Despite the bleakness of late winter, looking at Cameron Davis’s bright, earthy canvases is like stepping into the beauty of springtime.
Davis is a senior lecturer of art and art history, and teaches drawing, perspectives on art making and courses on art and ecology. She currently has her work on display both at the UVM Medical Center and the Annex Gallery in Vergennes, Vermont.
Davis said that her work uses recognizable imagery: plants, water patterns, honey bees and insects as a reference to the natural world and her own inner sense of presence.

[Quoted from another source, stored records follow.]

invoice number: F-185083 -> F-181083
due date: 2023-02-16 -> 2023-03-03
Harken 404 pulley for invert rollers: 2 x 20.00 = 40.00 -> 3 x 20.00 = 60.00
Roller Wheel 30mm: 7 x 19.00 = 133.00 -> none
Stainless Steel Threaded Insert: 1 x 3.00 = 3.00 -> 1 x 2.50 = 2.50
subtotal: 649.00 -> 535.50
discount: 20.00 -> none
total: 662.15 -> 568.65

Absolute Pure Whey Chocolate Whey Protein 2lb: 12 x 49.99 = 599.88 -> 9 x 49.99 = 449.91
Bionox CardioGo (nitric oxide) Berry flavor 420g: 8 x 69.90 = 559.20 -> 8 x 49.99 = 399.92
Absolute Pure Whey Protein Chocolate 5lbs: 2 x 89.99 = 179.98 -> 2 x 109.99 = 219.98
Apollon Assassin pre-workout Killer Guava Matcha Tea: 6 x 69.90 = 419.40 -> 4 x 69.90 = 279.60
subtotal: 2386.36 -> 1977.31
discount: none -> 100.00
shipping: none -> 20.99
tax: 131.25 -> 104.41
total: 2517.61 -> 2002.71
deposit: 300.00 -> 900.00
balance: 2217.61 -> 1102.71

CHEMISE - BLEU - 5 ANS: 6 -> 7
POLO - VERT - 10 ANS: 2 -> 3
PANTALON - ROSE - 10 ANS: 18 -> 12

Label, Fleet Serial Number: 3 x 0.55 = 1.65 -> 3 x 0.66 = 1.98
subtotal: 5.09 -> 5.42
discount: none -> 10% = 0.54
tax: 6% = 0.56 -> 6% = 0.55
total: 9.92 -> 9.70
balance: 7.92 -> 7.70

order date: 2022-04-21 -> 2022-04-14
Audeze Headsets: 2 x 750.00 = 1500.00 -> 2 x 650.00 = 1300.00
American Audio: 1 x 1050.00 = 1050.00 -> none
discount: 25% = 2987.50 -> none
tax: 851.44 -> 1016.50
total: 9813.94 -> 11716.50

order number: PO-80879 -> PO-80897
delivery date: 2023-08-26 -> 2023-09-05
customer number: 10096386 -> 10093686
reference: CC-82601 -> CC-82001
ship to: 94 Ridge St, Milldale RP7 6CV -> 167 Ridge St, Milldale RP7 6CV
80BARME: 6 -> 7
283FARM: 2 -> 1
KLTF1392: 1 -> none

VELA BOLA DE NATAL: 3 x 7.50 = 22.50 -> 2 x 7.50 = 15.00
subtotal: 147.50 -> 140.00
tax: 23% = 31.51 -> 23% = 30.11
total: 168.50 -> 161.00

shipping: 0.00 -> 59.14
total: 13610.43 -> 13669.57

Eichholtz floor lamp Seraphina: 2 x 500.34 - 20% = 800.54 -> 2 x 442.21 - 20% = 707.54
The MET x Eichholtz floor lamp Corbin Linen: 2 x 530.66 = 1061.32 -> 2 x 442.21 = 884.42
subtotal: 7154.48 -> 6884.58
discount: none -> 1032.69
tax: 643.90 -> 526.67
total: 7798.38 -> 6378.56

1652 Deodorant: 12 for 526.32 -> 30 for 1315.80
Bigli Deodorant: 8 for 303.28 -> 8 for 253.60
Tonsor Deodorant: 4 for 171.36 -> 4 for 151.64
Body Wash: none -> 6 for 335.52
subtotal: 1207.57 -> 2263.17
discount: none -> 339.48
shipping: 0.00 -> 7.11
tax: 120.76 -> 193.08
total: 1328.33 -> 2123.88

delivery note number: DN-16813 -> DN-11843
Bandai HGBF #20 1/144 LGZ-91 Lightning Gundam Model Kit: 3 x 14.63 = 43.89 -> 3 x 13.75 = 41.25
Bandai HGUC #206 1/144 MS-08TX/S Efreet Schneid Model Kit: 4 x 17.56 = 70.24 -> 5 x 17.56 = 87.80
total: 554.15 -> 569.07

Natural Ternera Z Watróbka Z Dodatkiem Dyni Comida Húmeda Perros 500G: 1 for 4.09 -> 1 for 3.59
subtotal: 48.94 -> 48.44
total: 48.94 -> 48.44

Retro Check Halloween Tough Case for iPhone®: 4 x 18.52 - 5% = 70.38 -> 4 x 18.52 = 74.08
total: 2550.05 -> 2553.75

After entering through the main entrance of the UVM Medical Center, take a left, then a right just past the gift shop. Davis’s collection of work, “Endless Spring” is hanging on a curved wall.
Davis’s artist statement mounted alongside the paintings states that the series refers to one of many Buddhist terms for enlightenment or awakening.
“With the fluctuation of climate, spring’s renewal is no longer a given,” she said.
Davis’s painting process allows her to emotionally address collective ecological emergencies, she said.
“These same emergencies call us to embrace our belonging to Earth and the cosmos, remembering that we do to Earth, we do to ourselves,” she said.
Davis said that a painting can take several months to several years for her to complete.
“Sometimes they lay dormant, and I come back to them and rework them,” she said.
Her paintings are a collaboration with you and nature, where she utilizes translucent acrylic layering as a way to sink into the depth of the painting, she said.
“The layering invites an immersive gaze, where we find ourselves within a space, just as we are within this whole living system we call life,” Davis said.
In Vergennes at the back of the Shelburne Village Wine and Coffee, is Annex Gallery, an art gallery owned by Justine Jackson and Sophie Pickens. Davis’s work has just been put on display there, and the opening reception was March 29.
Jackson first met Davis after taking one of her art classes at UVM and wanted Davis’s work to be displayed at their gallery.
“I have always been excited by her direct engagement in activism through her art,” Jackson said.
At the gallery, the paintings are large and span nearly from floor to ceiling, so the viewer is often looking up into her works, Jackson said.
“When you walk into the space, you are fully immersed in the world of Cameron’s work,” she said. “It creates the immediate effect of feeling small and simple … which I think is important to the larger message of her paintings.”
When viewing the paintings in UVM’s Medical Center, sophomore Alden Krawczyk noted that Davis’s works are important, earthy and abstract paintings.
“In a hospital, people look up at these, and people see these paintings as very serene whose purpose is to help heal,” he said. “If you have a chance to look at it you should.”